More stimulating is Arvatov’s criticism of the socialist-utopian artist William Morris and his ascription “of all the evils of capitalist relation to the machine.” To him, this romantic belief that revolutionary art could only occur outside of technological progress was anti-historical and bound to fail. In fact, what Arvatov advocates is the fusion of art with engineering: “only then will art walk hand in hand with science and technology [...] transferring its creative abilities from the sphere of illusion into the sphere of real change.” If in the past, the author argues, “art provided the ‘beauty’ that life lacked,” the revolutionary art of the future “will destroy the boundary between artists, as monopolists of ‘beauty,’ and society as a whole.” In The Total Art of Stalinism (1992), however, Boris Groys reveals the unintended end of this “revolutionary art” in the substantial continuity between the early dreams of the Soviet avant-garde and the grey nightmare of Stalinism. The latter, according to Groys, was already inscribed in the longing for an art that could transform the world altogether instead of simply depicting it.
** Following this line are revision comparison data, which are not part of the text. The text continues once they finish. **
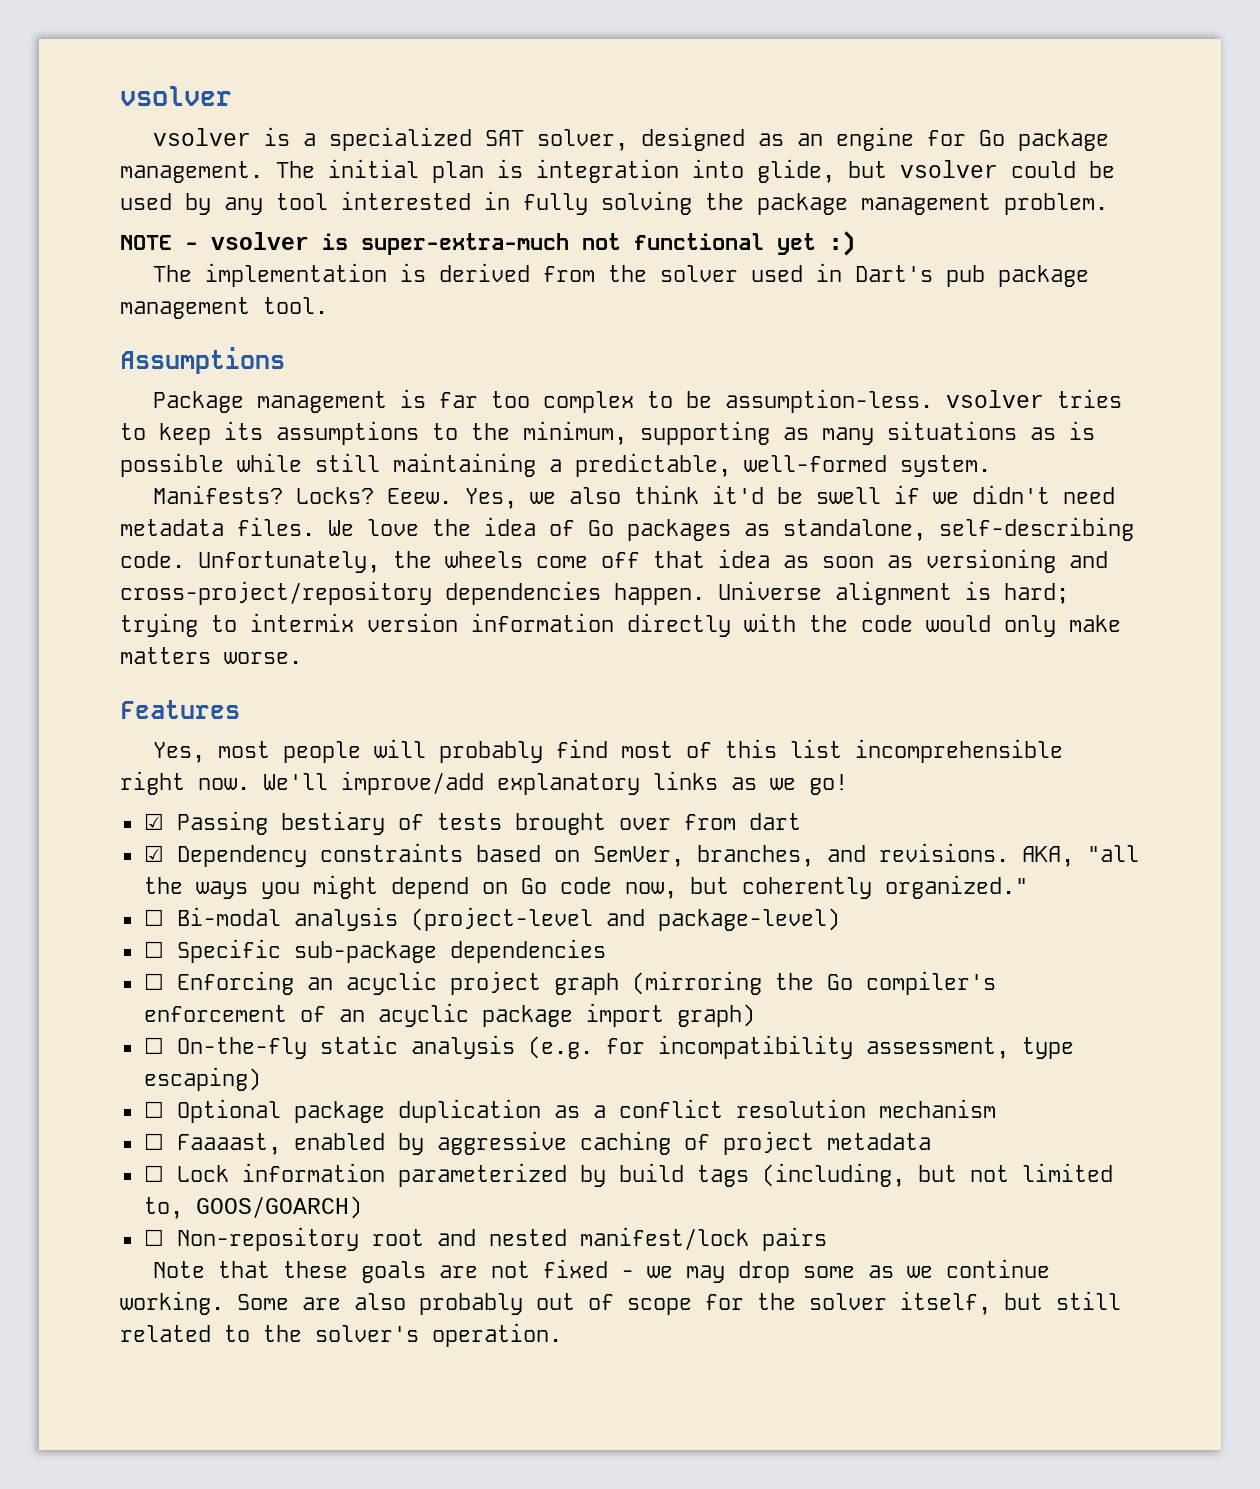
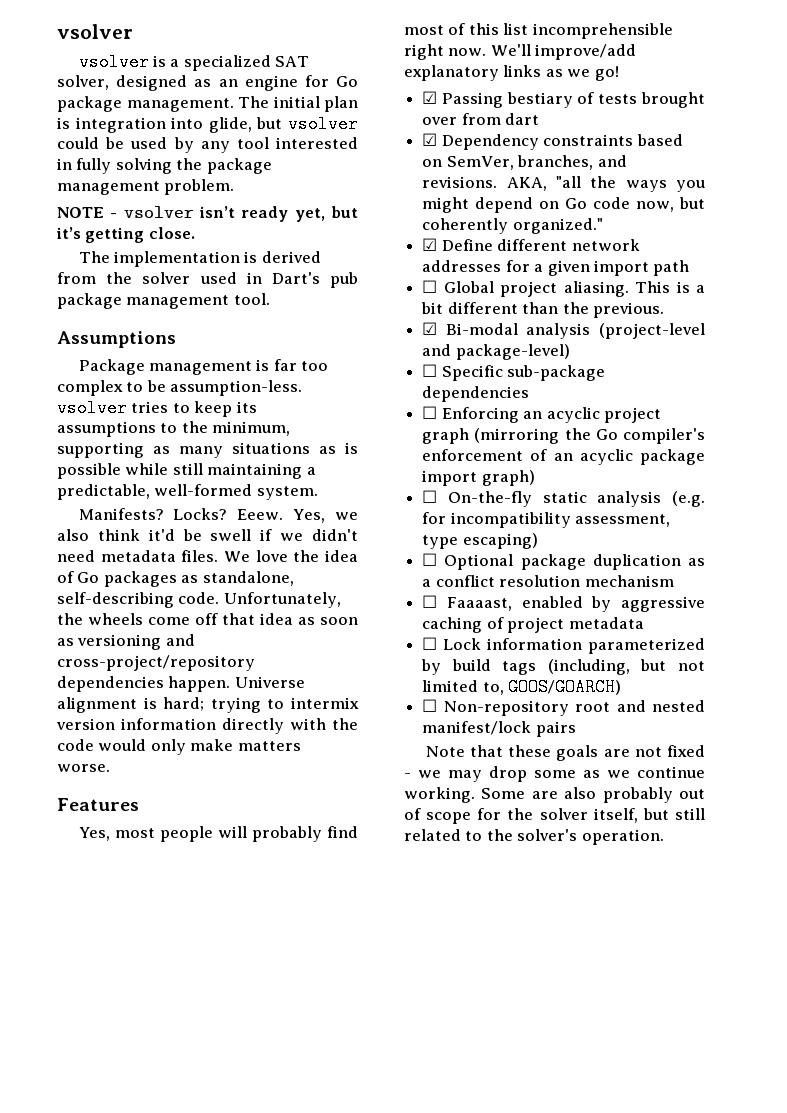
[322,231,855,256] is super-extra-much not functional yet :) -> [199,206,358,222] [56,227,195,243] isn’t ready yet, but it’s getting close.
[143,909,164,926] ☐ -> [422,238,640,251] [422,260,690,276] [422,280,705,297] [421,302,664,318] [422,322,438,335] ☑ Define different network addresses for a given import path // ☐ Global project aliasing. This is a bit different than the previous. // ☑

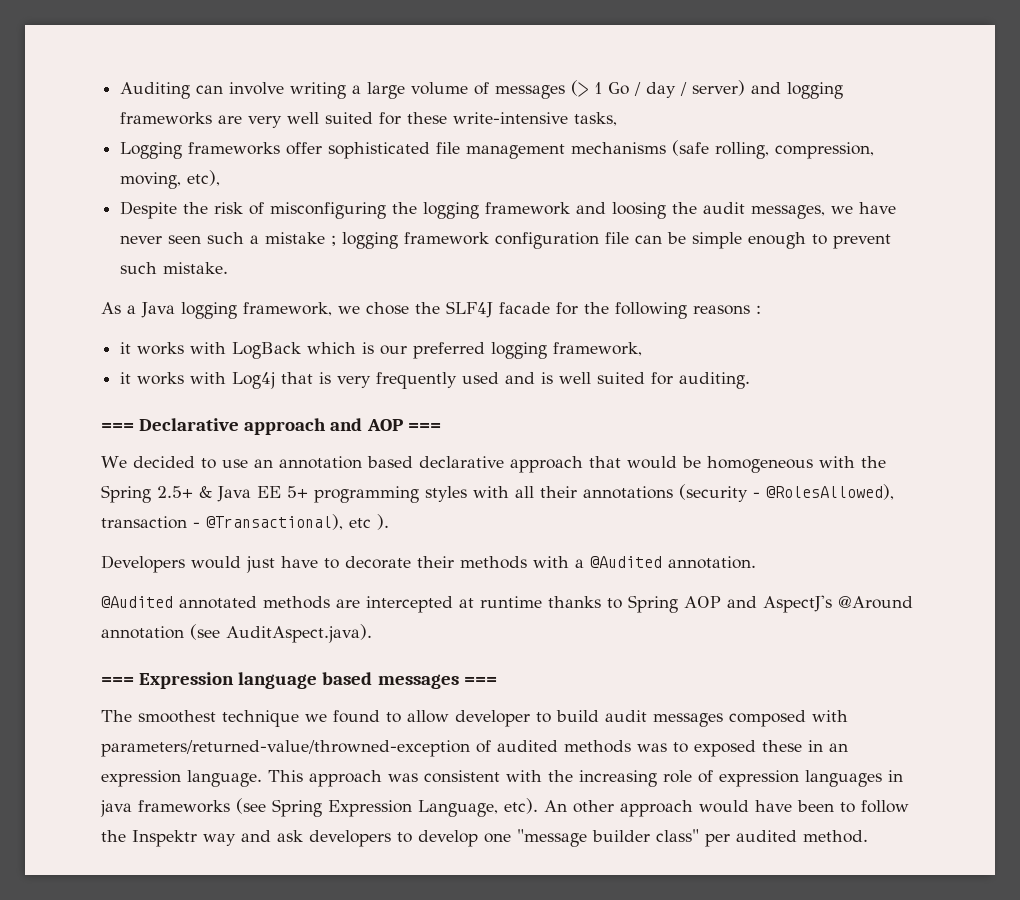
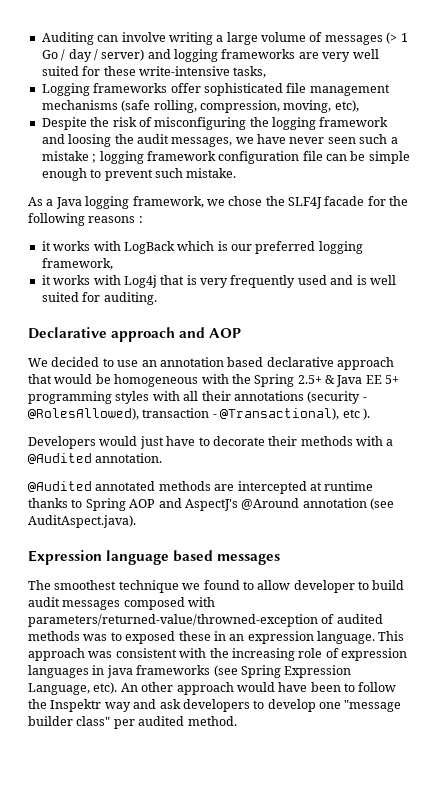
[101,423,134,431] === -> (157, 298) none
[407,423,441,431] === -> (242, 333) none
[101,677,134,685] === -> (136, 521) none
[463,677,497,685] === -> (281, 559) none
Post-industrial capitalism seems to have perversely surpassed the contradictory separation between the making of art and the making of society by turning art into an immaterial asset of financial speculation. We now live in a paradoxical situation whereby artworks are virtually accessible at any given moment and yet the material conditions of daily life are getting uglier for the vast majority of us. It is in this respect that Arvatov’s call for the abolition of all the obstacles, material and ideological, that divide beauty from reality still feels not only urgent but even timely. It’s a project that is neither inherently aesthetic nor exclusively political. It rests on the awareness that a liberating art can only be accompanied by the liberation of everyday life from the shackles and blackmail of profit. However naïve it may seem in this age of cynical, overdetermined apathy, Arvatov’s plan to apply the tools of art to the making of life, to bridge the gap between creativity and routine, if not entirely doable, does certainly sound desirable.